But as the cleaners clean the blood off the court room walls, it is clear that the case will have some impact on the way suppliers do business.
The case centred on the so-called Hurd Agreement, which HP and Oracle negotiated after Mark Hurd left the company and joined Oracle. Oracle felt that the agreement was a statement that the two companies would work together as they did before their spat. Oracle co-President Safra Catz claimed that such a statement was a non-binding “public hug”.
The judge thought that public hugs should be considered legally binding, depending on who was doing the hugging. He pointed out you can’t write down a phrase like “Oracle will continue to offer its product suite on HP platforms … in a manner consistent with that partnership as it existed prior to Oracle’s hiring of Hurd” and hope that no one would take you literally.
“The sentence can only be reasonably interpreted as requiring Oracle to continue offering its product suite on HP’s Itanium platforms,” Kleinberg wrote.
It went without saying Oracle appealed, but other judges also nodded sagely and said that it did not matter what Ellison thought he had signed, the agreement was there in black and white.
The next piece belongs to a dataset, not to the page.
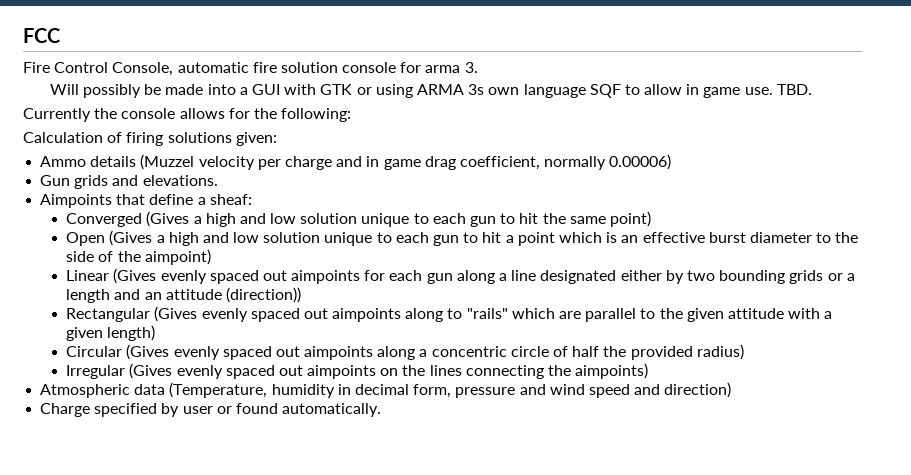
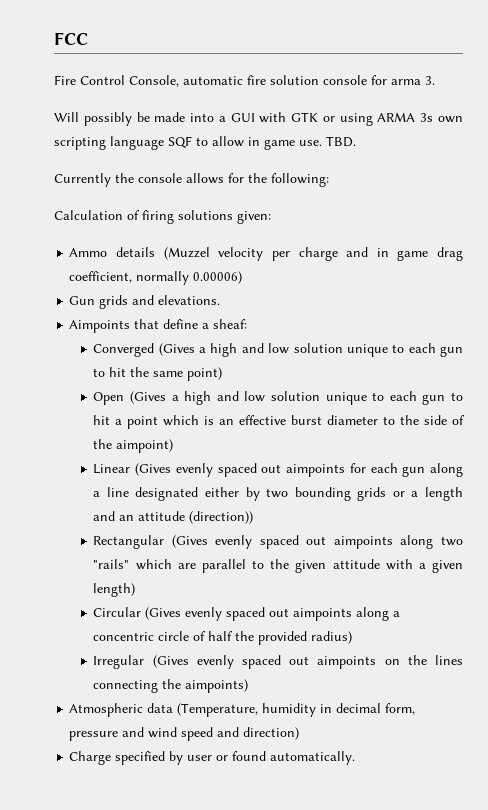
- Will possibly be made into a GUI with GTK or using ARMA 3s own language SQF to allow in game use.
+ Will possibly be made into a GUI with GTK or using ARMA 3s own scripting language SQF to allow in game use.
- Rectangular (Gives evenly spaced out aimpoints along to "rails" which are parallel to the given attitude with a given length)
+ Rectangular (Gives evenly spaced out aimpoints along two "rails" which are parallel to the given attitude with a given length)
While the situation is extraordinary, it could herald a new era of partner agreements.
The case effectively said that any agreement has to be written down carefully and mulled over by the legal team before it is signed. It also says that anything put in writing has to be looked at as if it was chiseled into Egyptian granite for all time.
While this might seem obvious, it clearly was not in Oracle’s mind it has some of the most expensive, er, best, lawyers in the world.
Already analysts are muttering that you will never see another “public hug” deal like this again. Every agreement between suppliers will have a start date and an end date.
This is one of the reason why the channel should be dusting off their legal contracts with their suppliers post haste. Many of them will find that they have signed vague expressions of love and devotion which could get them in hot water.
Some of these contracts are like a pre-nuptial agreement, which are signed when the partners are in love and only reviewed when they are arguing custody over the CD collection.
Software deals in particular can be problematic, which are particularly ripe for a major legal row when something goes wrong for a mutual customer.
Fortunately a lot of lawyers have written in clauses into such for the contracts to be reviewed, or renewed. The problem is that if they are not renegotiated it is possible, as HP did, to stand up and demand it be taken literally.
The Itanium case also proved that trying to get out of a deal with bad grace might also backfire. Oracle really hates having to support Itanium, but if it assigned its worst developers to make sure the porting was stuffed, Ellison could be back in court facing a contempt charge.
Because the court has become involved, Oracle is painted into a corner and must be a dedicated follower of Itanium. Its ability to duck out of the plan is even more restricted than Intel or HP.
No company would ever want their partner to have that much power over their business decisions. So it is probably better to check out what those old contracts look like before you pick a fight with your channel partners.